#### Input data ####
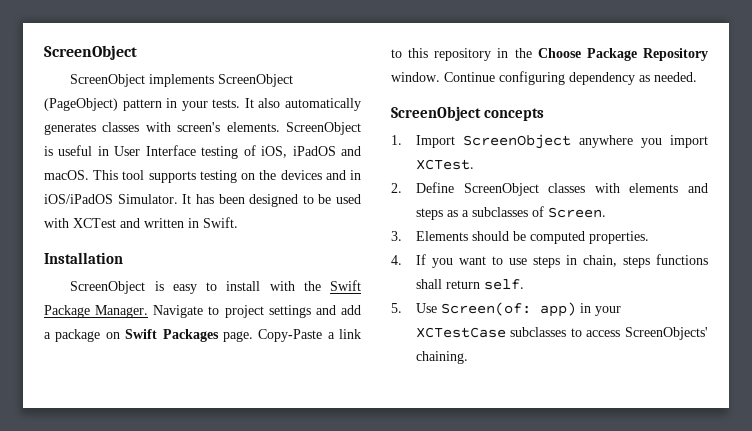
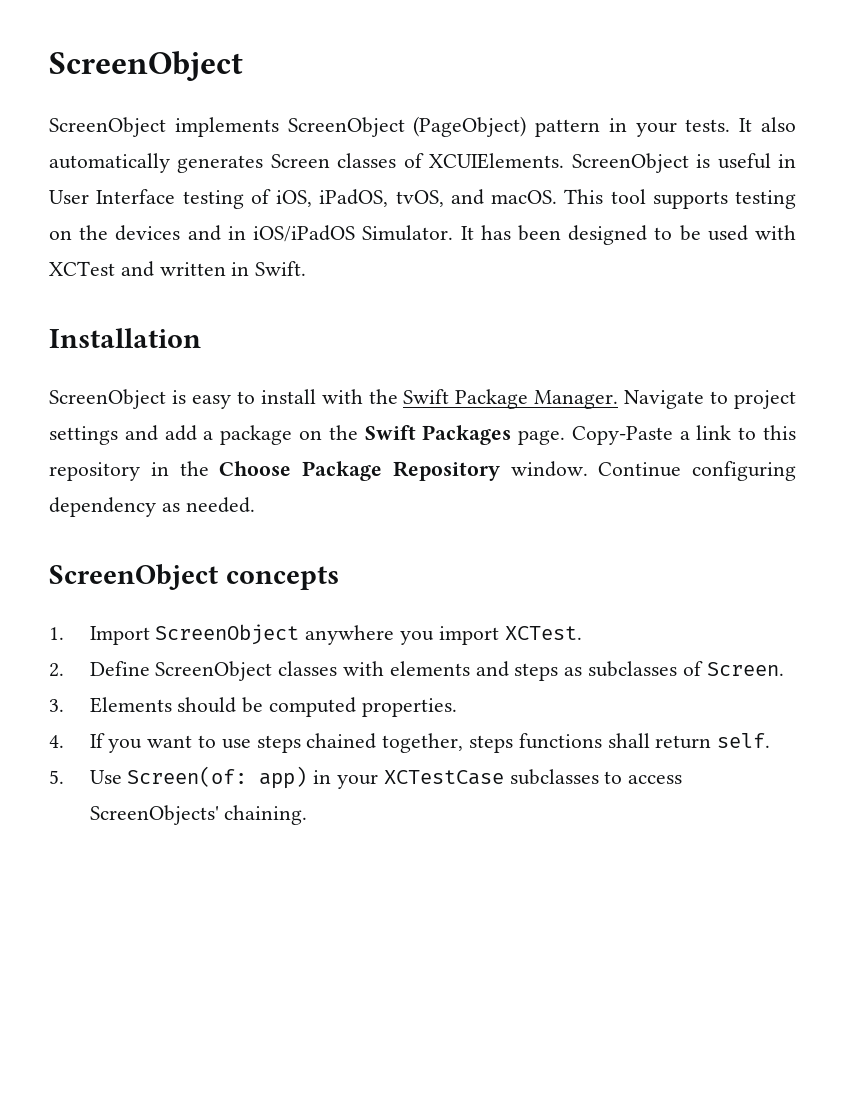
- It also automatically generates classes with screen's elements.
+ It also automatically generates Screen classes of XCUIElements.
- ScreenObject is useful in User Interface testing of iOS, iPadOS and macOS.
+ ScreenObject is useful in User Interface testing of iOS, iPadOS, tvOS, and macOS.
- Navigate to project settings and add a package on Swift Packages page.
+ Navigate to project settings and add a package on the Swift Packages page.
- 2. Define ScreenObject classes with elements and steps as a subclasses of Screen.
+ 2. Define ScreenObject classes with elements and steps as subclasses of Screen.
- 4. If you want to use steps in chain, steps functions shall return self.
+ 4. If you want to use steps chained together, steps functions shall return self.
####
What you have to do: Give back, exactly as written, the lines from the top of the material through the line with "- 4. If you", ends included and pictures left aside.

Output:
- It also automatically generates classes with screen's elements.
+ It also automatically generates Screen classes of XCUIElements.
- ScreenObject is useful in User Interface testing of iOS, iPadOS and macOS.
+ ScreenObject is useful in User Interface testing of iOS, iPadOS, tvOS, and macOS.
- Navigate to project settings and add a package on Swift Packages page.
+ Navigate to project settings and add a package on the Swift Packages page.
- 2. Define ScreenObject classes with elements and steps as a subclasses of Screen.
+ 2. Define ScreenObject classes with elements and steps as subclasses of Screen.
- 4. If you want to use steps in chain, steps functions shall return self.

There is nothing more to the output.